"Not I," replied Peterson, coolly. "Not being a salamander, I'm hardly used to your climate yet, and there is a limit even to lawn tennis;" and turning his back on Rolleston, he began to talk to Julia Featherweight.
Meanwhile, Madge and her lover, leaving all this frivolous chatter behind them, were walking slowly towards the house, and Brian was telling her of his approaching departure, though not of his reasons for it.
"I received a letter last night," he said, turning his face away from her; "and, as it's about some important business, I must start at once."
"I don't think it will be long before we follow," answered Madge, thoughtfully. "Papa leaves here at the end of the week."
"Why?"
"I'm sure I don't know," said Madge, petulantly; "he is so restless, and never seems to settle down to anything. He says for the rest of his life he is going to do nothing; but wander all over the world."

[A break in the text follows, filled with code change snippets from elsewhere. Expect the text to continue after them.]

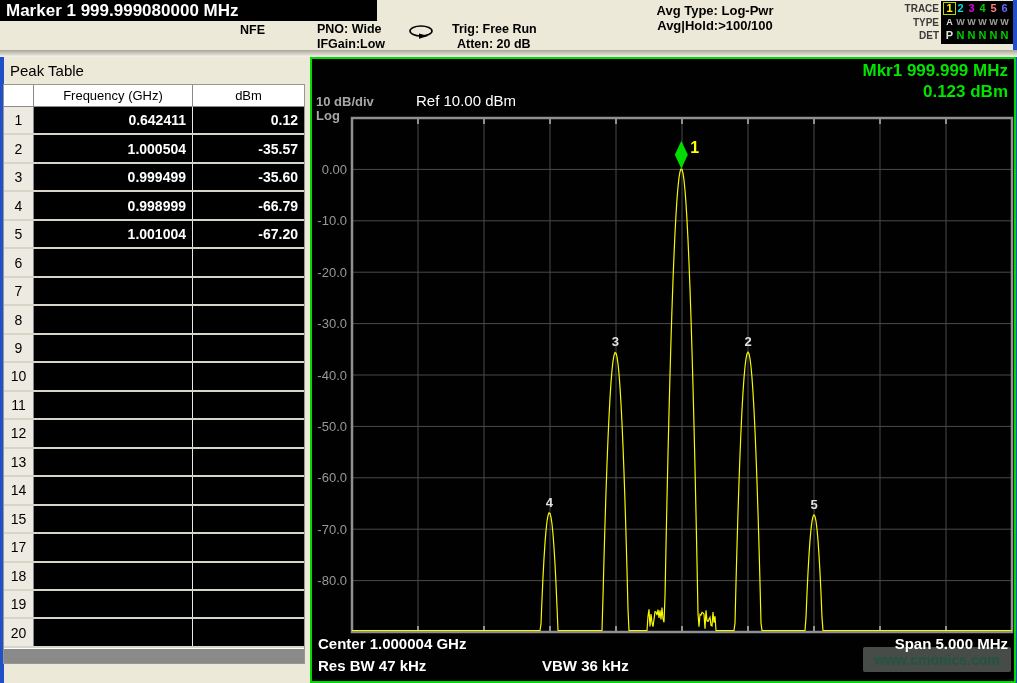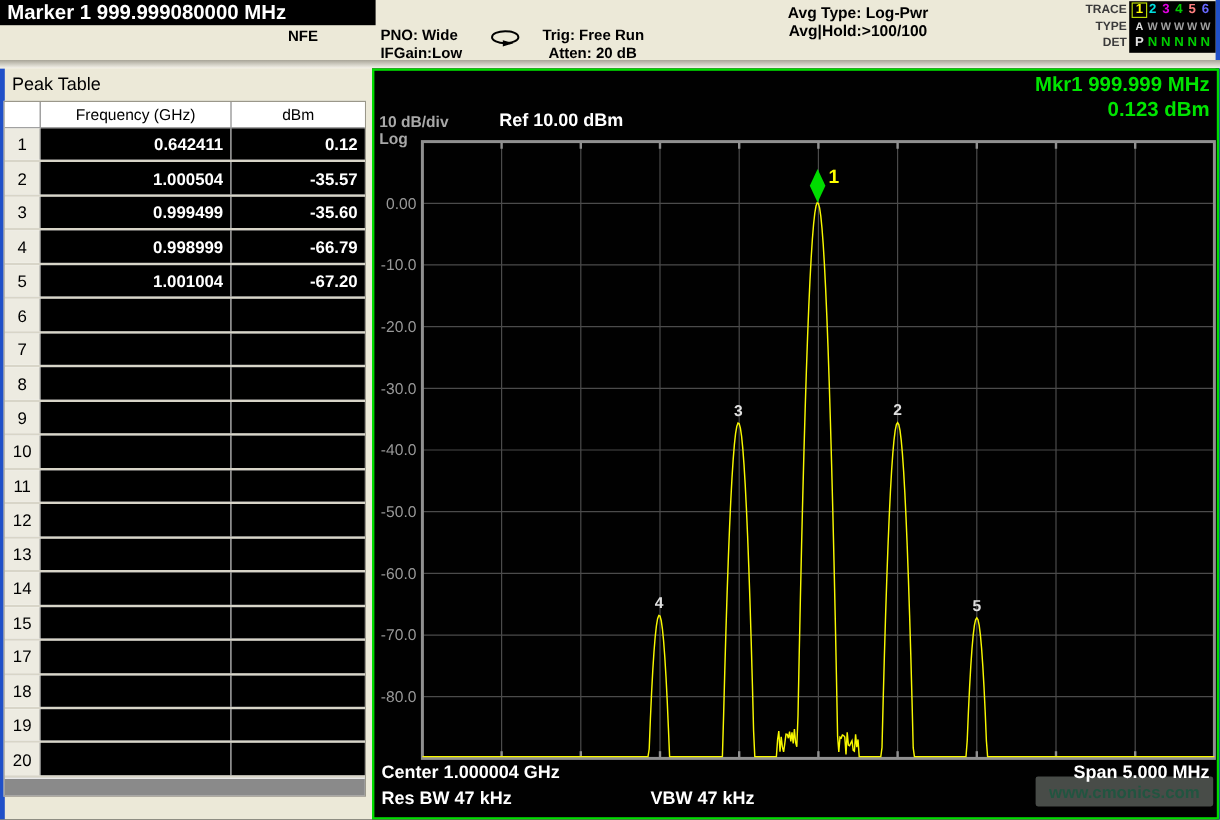--- a/index.html
+++ b/index.html
@@ -8,21 +8,21 @@
     position:relative; background:#ece9d8; overflow:hidden;
     font-family:"Liberation Sans", sans-serif; color:#000;
   }
   .abs { position:absolute; }
 
   
   .win-edge { background:#2050c8; width:4px; }
 
   
   .marker-title {
-    left:0; top:0; width:313px; height:21px; background:#000; color:#fff;
+    left:0; top:0; width:377px; height:21px; background:#000; color:#fff;
     font-weight:bold; font-size:17px; line-height:21px; padding-left:6px;
     white-space:nowrap;
   }
   .toptxt { font-weight:bold; font-size:12.5px; line-height:14.5px; white-space:nowrap; }
   .top-divider {
     left:0; top:50px; width:1017px; height:7px;
     background:linear-gradient(#a8a598, #f6f4ec);
   }
   .trace-labels { right:78px; top:2px; text-align:right; font-size:10px; font-weight:bold; color:#3a3a3a; line-height:13.5px; }
   .trace-box {
@@ -50,21 +50,21 @@
   .pt-grip { height:15px; background:#8a8a8a; border-top:1px solid #fff; }
 
   
   .display {
     left:310px; top:57px; width:706px; height:626px;
     background:#010101; border:2px solid #00dc00;
   }
   .display .inner { position:absolute; inset:0; }
   .mkr-readout { right:6px; top:1px; text-align:right; color:#00e400; font-weight:bold; font-size:17px; line-height:21px; white-space:nowrap; }
   .scale-lbl { left:4px; top:36px; color:#a8a8a8; font-size:13px; line-height:14px;font-weight:bold; }
-  .ref-lbl { left:104px; top:33px; color:#fff; font-weight:bold; font-size:15px; }
+  .ref-lbl { left:104px; top:33px; color:#fff; font-weight:normal; font-size:15px; }
   .bot-row { color:#fff; font-weight:bold; font-size:15px; white-space:nowrap; }
   .watermark {
     right:3px; top:588px; width:148px; height:25px;
     background:rgba(150,158,150,0.48); border-radius:2px;
     display:flex; align-items:center; justify-content:center;
     color:rgba(10,90,60,0.62); font-weight:bold; font-size:14px;
   }
   svg text { font-family:"Liberation Sans", sans-serif; }
 </style>
 </head>
@@ -308,15 +308,15 @@
       <div>10 dB/div</div>
       <div>Log</div>
     </div>
     <div class="abs ref-lbl">Ref 10.00 dBm</div>
 
     <div class="abs watermark">www.cmonics.com</div>
 
     <div class="abs bot-row" style="left:6px; top:576px;">Center 1.000004 GHz</div>
     <div class="abs bot-row" style="right:6px; top:576px;">Span 5.000 MHz</div>
     <div class="abs bot-row" style="left:6px; top:598px;">Res BW 47 kHz</div>
-    <div class="abs bot-row" style="left:230px; top:598px;">VBW 47 kHz</div>
+    <div class="abs bot-row" style="left:230px; top:598px;">VBW 36 kHz</div>
   </div>
 </div>
 
 </body></html>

There suddenly flashed across Fitzgerald's mind a line from Genesis, which seemed singularly applicable to Mr. Frettlby—"A fugitive and a vagabond thou shalt be in the earth."
"Everyone gets these restless fits sooner or later," he said, idly. "In fact," with an uneasy laugh, "I believe I'm in one myself."
"That puts me in mind of what I heard Dr. Chinston say yesterday," she said. "This is the age of unrest, as electricity and steam have turned us all into Bohemians."
"Ah! Bohemia is a pleasant place," said Brian, absently, unconsciously quoting Thackeray, "but we all lose our way to it late in life."